There is a good deal of irony in that. The actual impact of Daubert and Kumho Tire has been to make possible the exclusion of expert testimony from leading experts in economics and other disciplines, an outcome virtually unthinkable under Frye. The reason for this is that the Daubert test gave the trial court an important role—that of “gatekeeper.” Under Frye, qualifying an expert’s testimony was rote: the examiner would elicit from the expert the techniques he had used and the data to which he had applied them, then elicit that those techniques and data were “generally accepted” as reliable by experts in the field. The court had little to do but nod. Daubert and Kumho Tire changed that: “under the Rules [of Evidence] the trial judge must ensure that any and all scientific testimony or evidence admitted is not only relevant, but reliable”—or what the Court characterized as “a gatekeeping role for the judge.” (Id. at 589 & 597; emphasis added.)

This background provides a suggestive context to predict the likely effect of Sargon v. USC. While the California Supreme Court did not alter California’s adoption of the Frye test (called Kelly-Frye in California, after the California case which adopted the Frye test), Sargon contains two rulings that will likely prove important to practitioners in California state court. One is its ruling that excluded lost profits testimony was “speculative” because the plaintiff was an “unestablished” company and the expert had based the future profitability of the plaintiff not on its own (limited) financial performance, but on the performance of much larger “established” companies that were not “substantially similar” as to any objective business metric. The opinion could make it difficult in the future for a newly-established business to claim lost profits entirely out-of-line with its more limited, start-up earnings; as the Court observed, the “trial court’s ruling merely meant that Sargon could not obtain a massive verdict based on speculative projections of future spectacular success.” (Id. at 781.)
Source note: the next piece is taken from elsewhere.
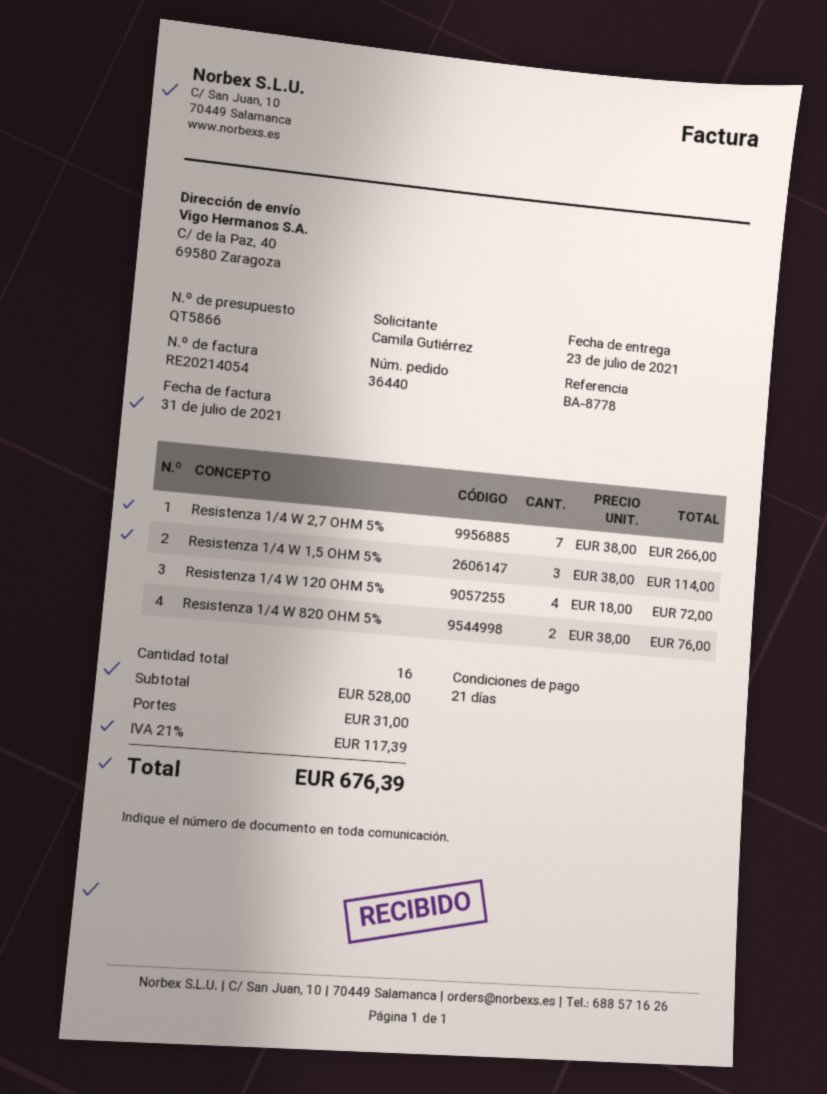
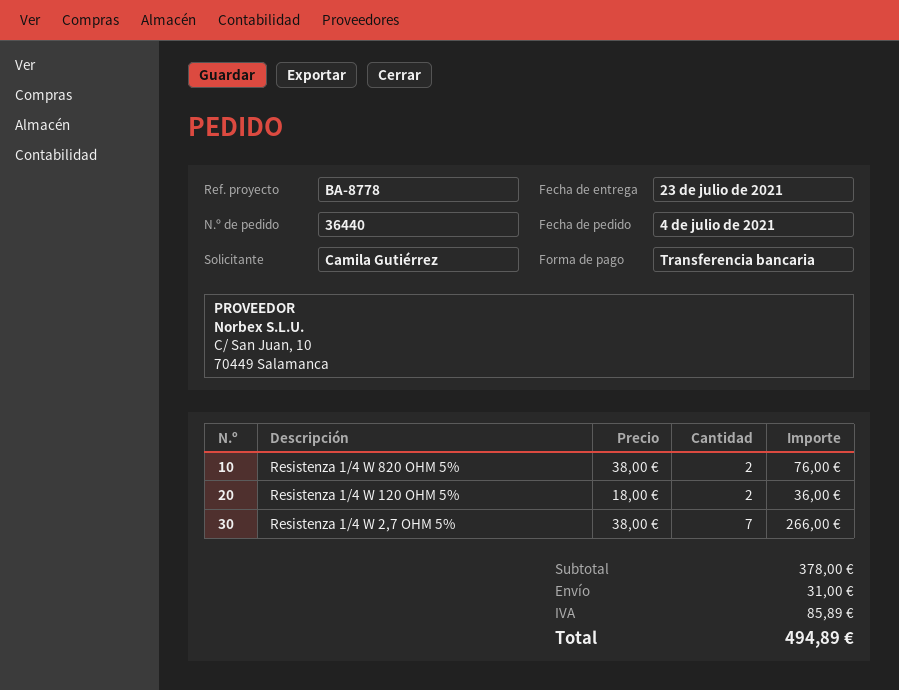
Resistenza 1/4 W 1,5 OHM 5%: 3 x 38.00 = 114.00 -> none
Resistenza 1/4 W 120 OHM 5%: 4 x 18.00 = 72.00 -> 2 x 18.00 = 36.00
subtotal: 528.00 -> 378.00
tax: 117.39 -> 85.89
total: 676.39 -> 494.89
A second holding—Sargon’s articulation, based on the California Evidence Code, of a “gatekeeper” role for California’s trial courts—will likely have a broader impact, just as Daubert’s articulation, based on the Federal Rules of Evidence, of a gatekeeper role for federal trial courts has had on federal practice. Sargon tells California trial courts that they have an affirmative duty at the gate to ensure the jury does not hear expert testimony based on unreasonable comparisons, or not supported by the materials on which the expert purports to rely, or otherwise speculative. California trial courts have always had the duty to exclude such testimony, but in practice some trial courts have been reluctant to exclude expert testimony, reasoning that the many alleged errors or faulty assumptions in the expert’s reasoning identified by the adverse party should make excellent fodder for cross-examination, but affect only the weight to give to the evidence, not its admissibility. Sargon’s express identification of a “gatekeeper” role may change that. As was the case in federal court with the application of the Daubert gatekeeper role, Sargon is likely to raise the hurdle of the admissibility of expert testimony as a practical matter, which could prove to be case dispositive where the plaintiff badly overreaches in its damages case.

DISCLAIMER: Because of the generality of this update, the information provided herein may not be applicable in all situations and should not be acted upon without specific legal advice based on particular situations.